─── Source records ───

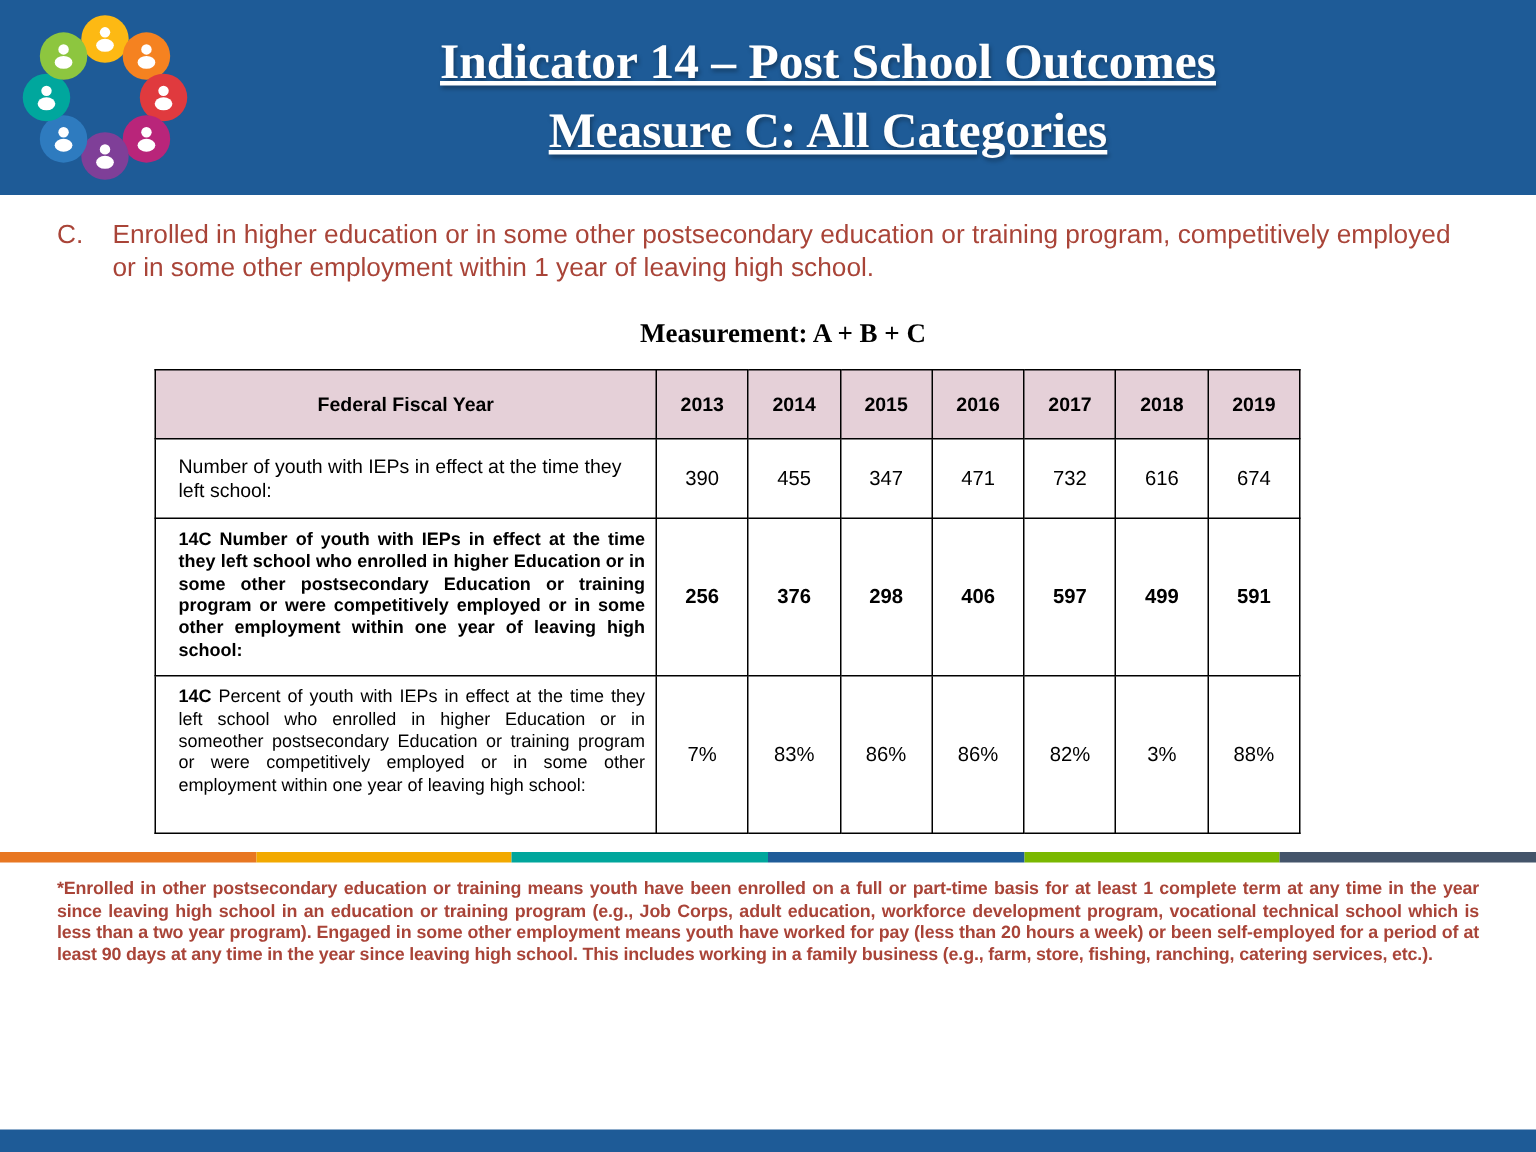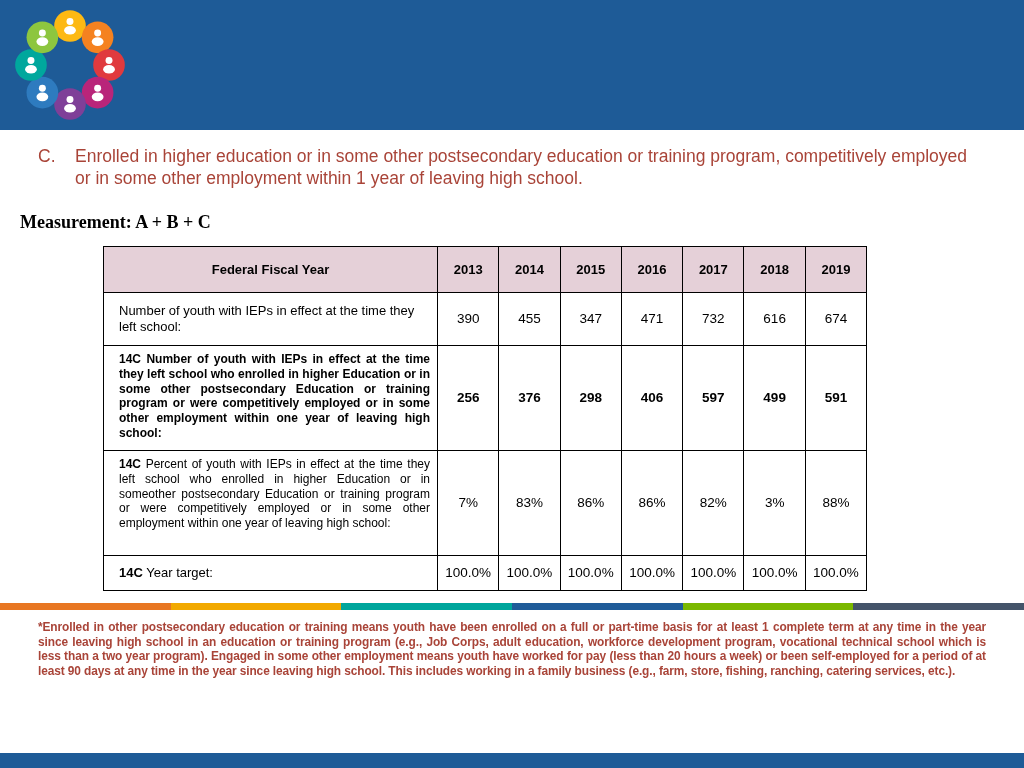--- a/index.html
+++ b/index.html
@@ -48,20 +48,21 @@
   .desc-letter { width: 37px; flex: 0 0 auto; }
   .desc-text { flex: 1; }
 
   
   .measurement {
     margin: 22px 0 0 20px;
     font-family: "Liberation Serif", serif;
     font-weight: bold;
     font-size: 18px;
     color: #000000;
+    text-align: center;
   }
 
   
   .table-wrap { margin: 13px 0 0 103px; }
   table.ffy {
     border-collapse: collapse;
     table-layout: fixed;
     width: 763px;
     color: #000;
   }
@@ -169,20 +170,24 @@
           <circle cy="-4.2" r="3.3" fill="#fff"></circle>
           <ellipse cy="4" rx="5.6" ry="4.1" fill="#fff"></ellipse>
         </g>
       <g transform="translate(28.8,28.8)">
           <circle r="15" fill="#8DC63F"></circle>
           <circle cy="-4.2" r="3.3" fill="#fff"></circle>
           <ellipse cy="4" rx="5.6" ry="4.1" fill="#fff"></ellipse>
         </g>
     </g>
   </svg>
+  <div class="title-block">
+    <div class="t-line">Indicator 14 – Post School Outcomes</div>
+    <div class="t-line">Measure C: All Categories</div>
+  </div>
 </div>
 
 <div class="description">
   <p class="desc-item">
     <span class="desc-letter">C.</span>
     <span class="desc-text">Enrolled in higher education or in some other postsecondary education or training program, competitively employed or in some other employment within 1 year of leaving high school.</span>
   </p>
 </div>
 
 <div class="measurement">Measurement: A + B + C</div>
@@ -229,30 +234,20 @@
       <tr class="r3">
         <td class="label-cell"><b>14C</b> <span>Percent of youth with IEPs in effect at the time they left school who enrolled in higher Education or in someother postsecondary Education or training program or were competitively employed or in some other employment within one year of leaving high school:</span></td>
         <td class="val">7%</td>
         <td class="val">83%</td>
         <td class="val">86%</td>
         <td class="val">86%</td>
         <td class="val">82%</td>
         <td class="val">3%</td>
         <td class="val">88%</td>
       </tr>
-      <tr class="r4">
-        <td class="label-cell"><b>14C</b> <span>Year target:</span></td>
-        <td class="val">100.0%</td>
-        <td class="val">100.0%</td>
-        <td class="val">100.0%</td>
-        <td class="val">100.0%</td>
-        <td class="val">100.0%</td>
-        <td class="val">100.0%</td>
-        <td class="val">100.0%</td>
-      </tr>
     </tbody>
   </table>
 </div>
 
 <div class="stripe">
     <div style="background: rgb(232, 119, 34);"></div>
     <div style="background: rgb(242, 169, 0);"></div>
     <div style="background: rgb(0, 166, 156);"></div>
     <div style="background: rgb(31, 92, 153);"></div>
     <div style="background: rgb(122, 184, 0);"></div>

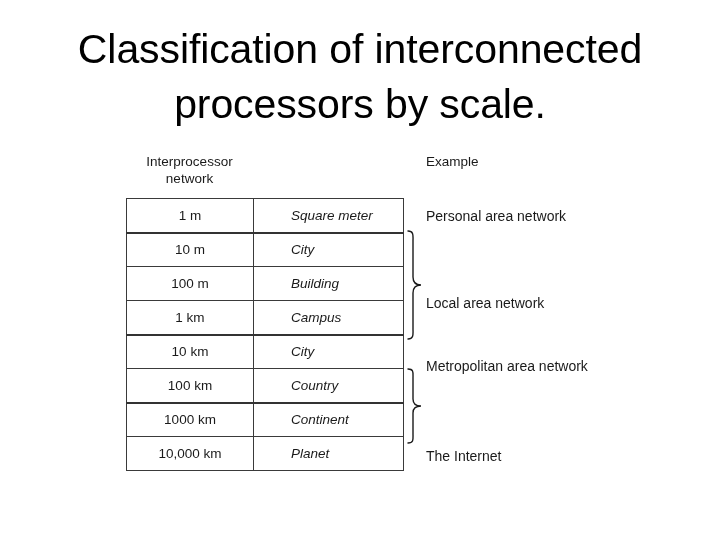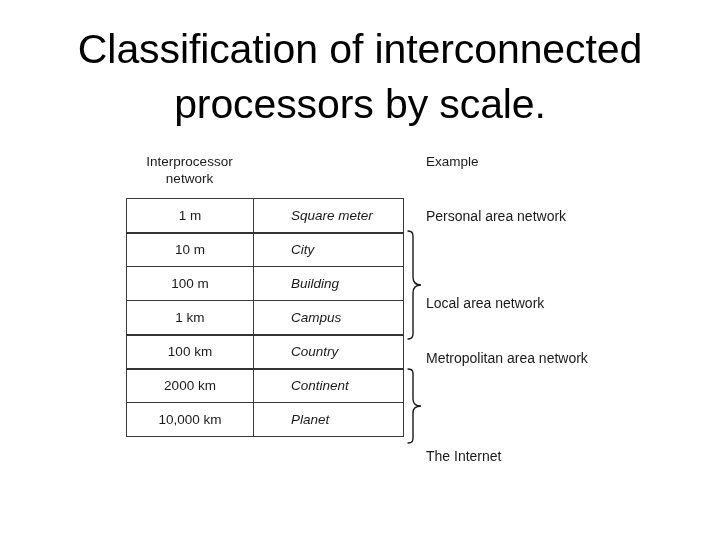--- a/index.html
+++ b/index.html
@@ -108,21 +108,21 @@
   
   .ex-label {
     position: absolute;
     left: 426px;
     font-size: 14px;
     color: #1a1a1a;
     white-space: nowrap;
   }
   #ex-pan  { top: 208px; }
   #ex-lan  { top: 295px; }
-  #ex-man  { top: 350px; }
+  #ex-man  { top: 358px; }
   #ex-wan  { top: 398px; }
   #ex-net  { top: 448px; }
 
   
   .brace {
     position: absolute;
     left: 406px;
     width: 17px;
     overflow: visible;
   }
@@ -156,26 +156,30 @@
         <td class="c-loc">City</td>
       </tr>
       <tr>
         <td class="c-dist">100 m</td>
         <td class="c-loc">Building</td>
       </tr>
       <tr class="sep-below">
         <td class="c-dist">1 km</td>
         <td class="c-loc">Campus</td>
       </tr>
+      <tr>
+        <td class="c-dist">10 km</td>
+        <td class="c-loc">City</td>
+      </tr>
       <tr class="sep-below">
         <td class="c-dist">100 km</td>
         <td class="c-loc">Country</td>
       </tr>
       <tr>
-        <td class="c-dist">2000 km</td>
+        <td class="c-dist">1000 km</td>
         <td class="c-loc">Continent</td>
       </tr>
       <tr>
         <td class="c-dist">10,000 km</td>
         <td class="c-loc">Planet</td>
       </tr>
     </tbody>
   </table>
 
   <div class="brace" id="brace-lan">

───

» **Instructions to follow**: Pull out every line of the records that includes the string "width".

» **Output for this task**:
   .desc-letter { width: 37px; flex: 0 0 auto; }
     width: 763px;
     width: 17px;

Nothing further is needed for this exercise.